Towards an Optimum Aftertreatment System Architecture

Paper #:
  • 2015-26-0104

Published:
  • 2015-01-14
Citation:
Katare, S., Hubbard, C., and Son, S., "Towards an Optimum Aftertreatment System Architecture," SAE Int. J. Engines 8(1):361-368, 2015, https://doi.org/10.4271/2015-26-0104.
Pages:
8
Abstract:
Aftertreatment system design involves multiple tradeoffs between engine performance, fuel economy, regulatory emission levels, packaging, and cost. Selection of the best design solution (or “architecture”) is often based on an assumption that inherent catalyst activity is unaffected by location within the system.
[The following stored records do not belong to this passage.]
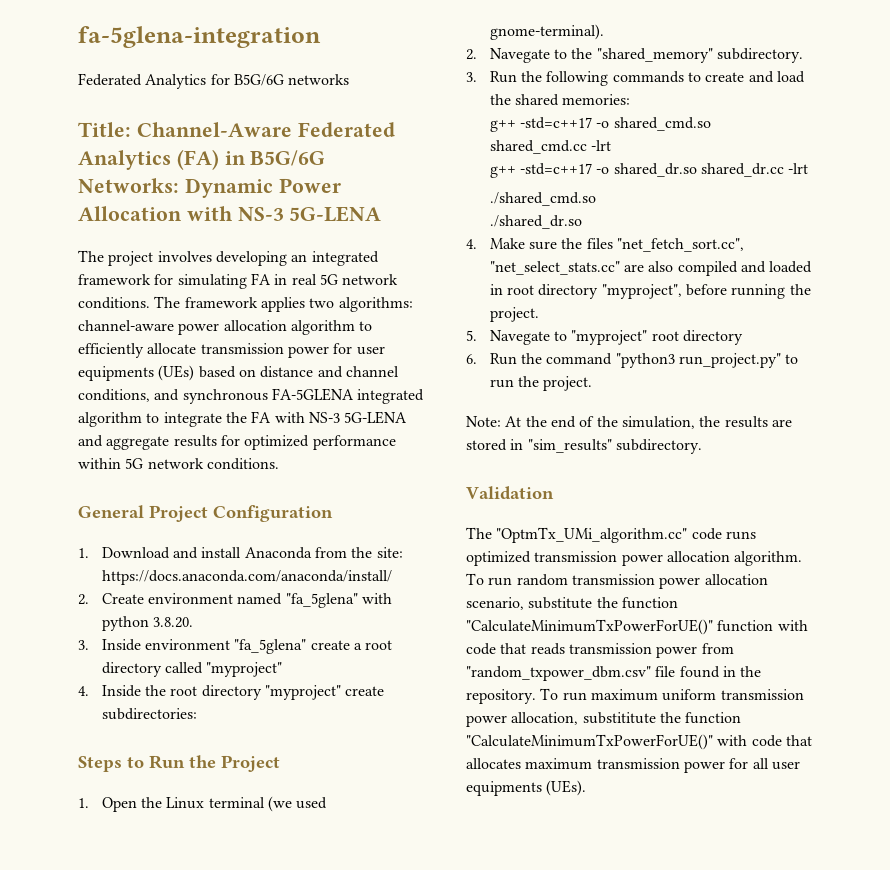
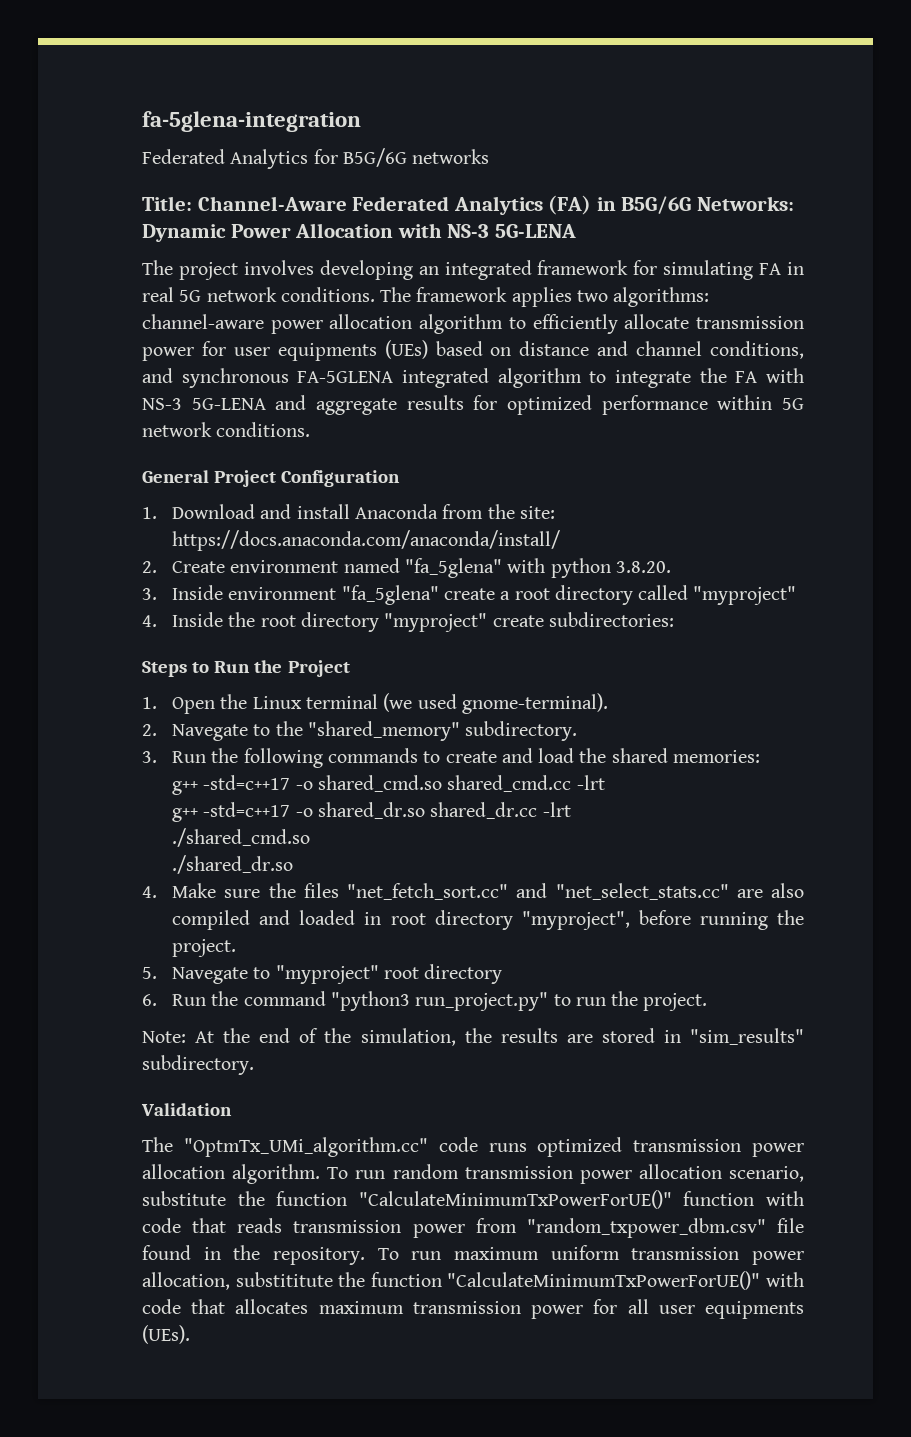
- 4. Make sure the files "net_fetch_sort.cc", "net_select_stats.cc" are also compiled and loaded in root directory "myproject", before running the project.
+ 4. Make sure the files "net_fetch_sort.cc" and "net_select_stats.cc" are also compiled and loaded in root directory "myproject", before running the project.

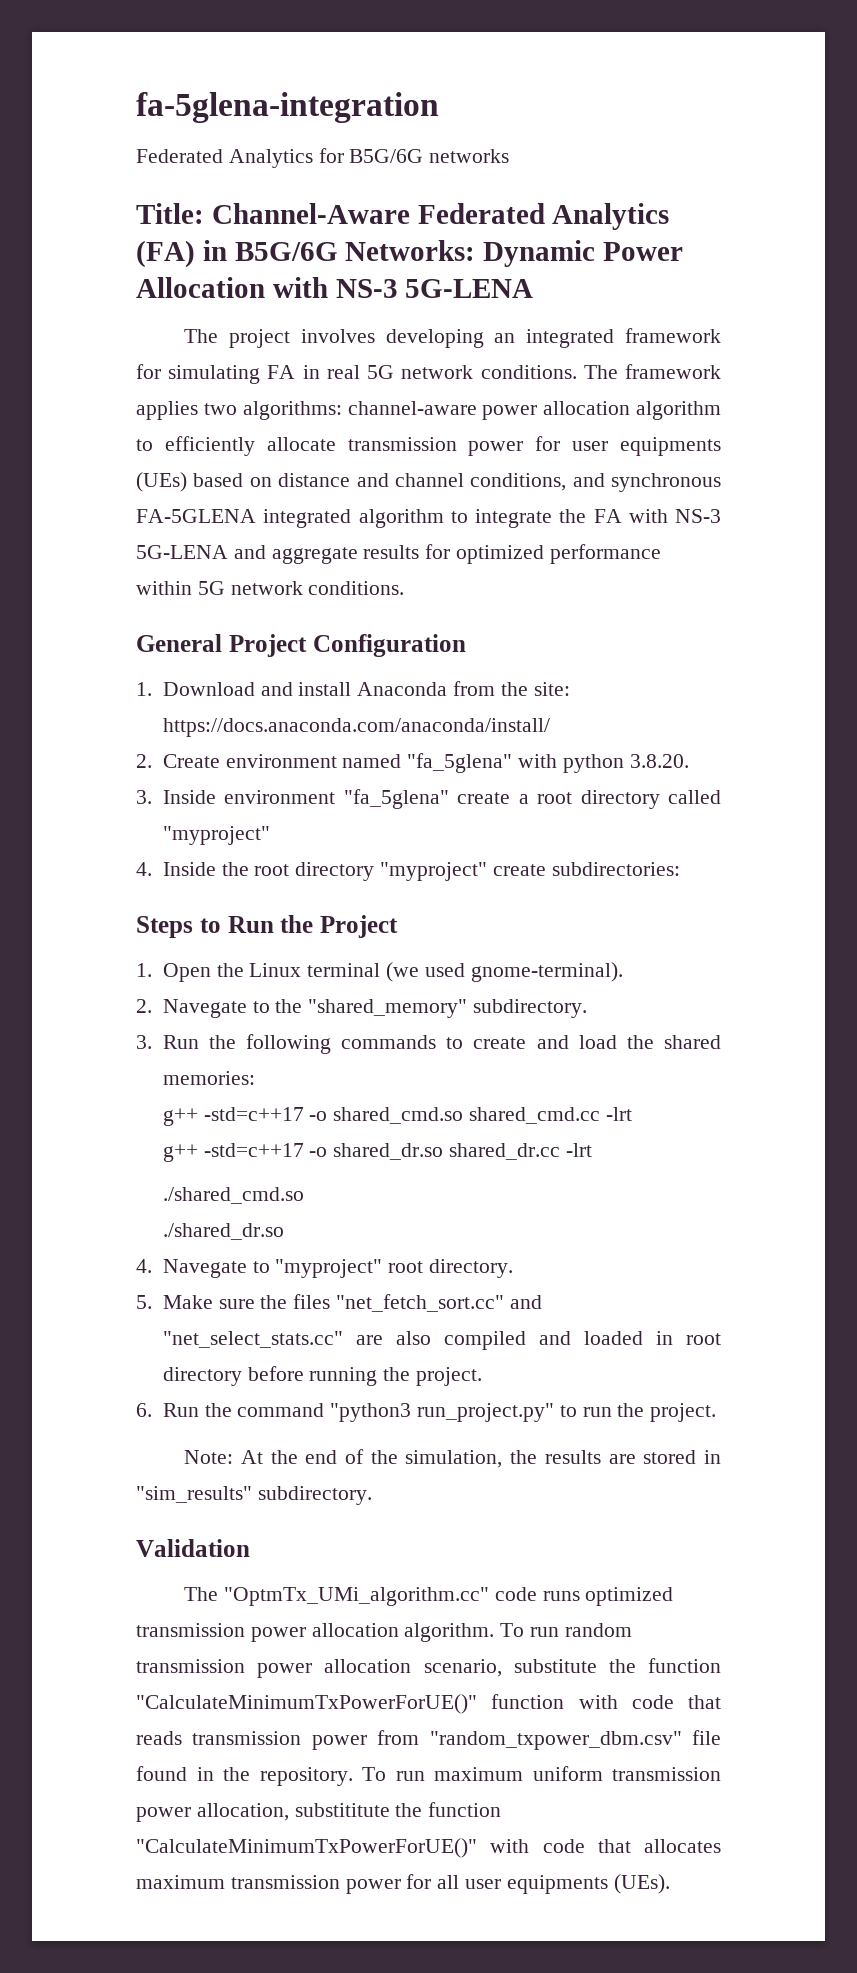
- 4. Make sure the files "net_fetch_sort.cc" and "net_select_stats.cc" are also compiled and loaded in root directory "myproject", before running the project.
+ 4. Navegate to "myproject" root directory.
+ 5. Make sure the files "net_fetch_sort.cc" and "net_select_stats.cc" are also compiled and loaded in root directory before running the project.
- 5. Navegate to "myproject" root directory

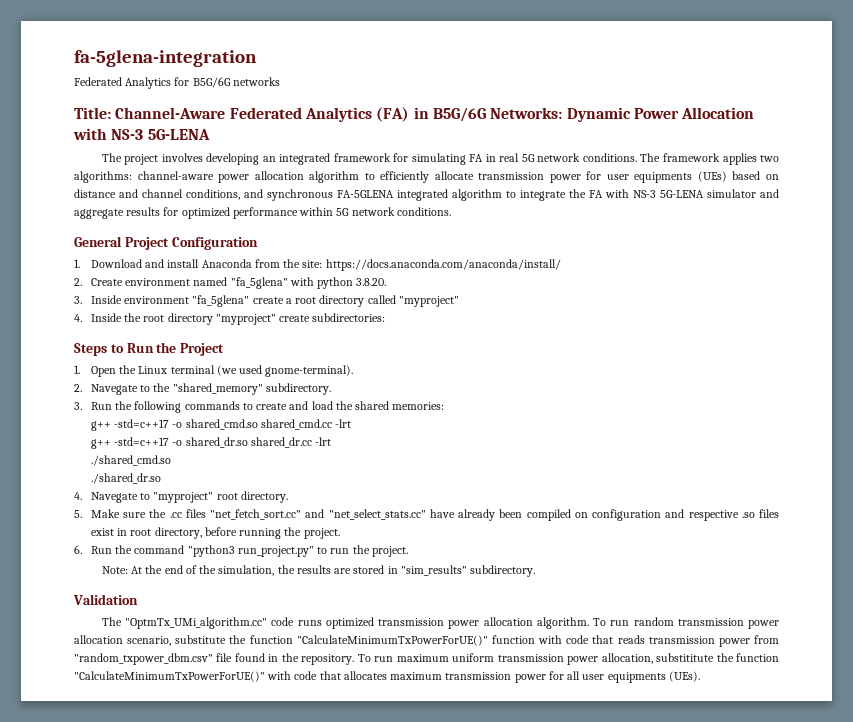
- The framework applies two algorithms: channel-aware power allocation algorithm to efficiently allocate transmission power for user equipments (UEs) based on distance and channel conditions, and synchronous FA-5GLENA integrated algorithm to integrate the FA with NS-3 5G-LENA and aggregate results for optimized performance within 5G network conditions.
+ The framework applies two algorithms: channel-aware power allocation algorithm to efficiently allocate transmission power for user equipments (UEs) based on distance and channel conditions, and synchronous FA-5GLENA integrated algorithm to integrate the FA with NS-3 5G-LENA simulator and aggregate results for optimized performance within 5G network conditions.
- 5. Make sure the files "net_fetch_sort.cc" and "net_select_stats.cc" are also compiled and loaded in root directory before running the project.
+ 5. Make sure the .cc files "net_fetch_sort.cc" and "net_select_stats.cc" have already been compiled on configuration and respective .so files exist in root directory, before running the project.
However, this study acknowledges that catalyst activity can be significantly impacted by location in the system as a result of varying thermal exposure, and this in turn can impact the selection of an optimum system architecture. Vehicle experiments with catalysts aged over a range of mild to moderate to severe thermal conditions that accurately reflect select locations on a vehicle were conducted on a chassis dynamometer. The vehicle test data indicated CO and NOx could be minimized with a catalyst placed in an intermediate location. The vehicle data was also used to calibrate a single channel monolith catalyst model (via adjustment of kinetic parameters) to match each of the different aged conditions. The calibrated model forecasted an optimum configuration with a close-coupled front brick and an underbody rear brick. Subsequent vehicle experiments confirmed the model predictions. The modeling approach can be extended to investigate an optimum architecture for other applications as well.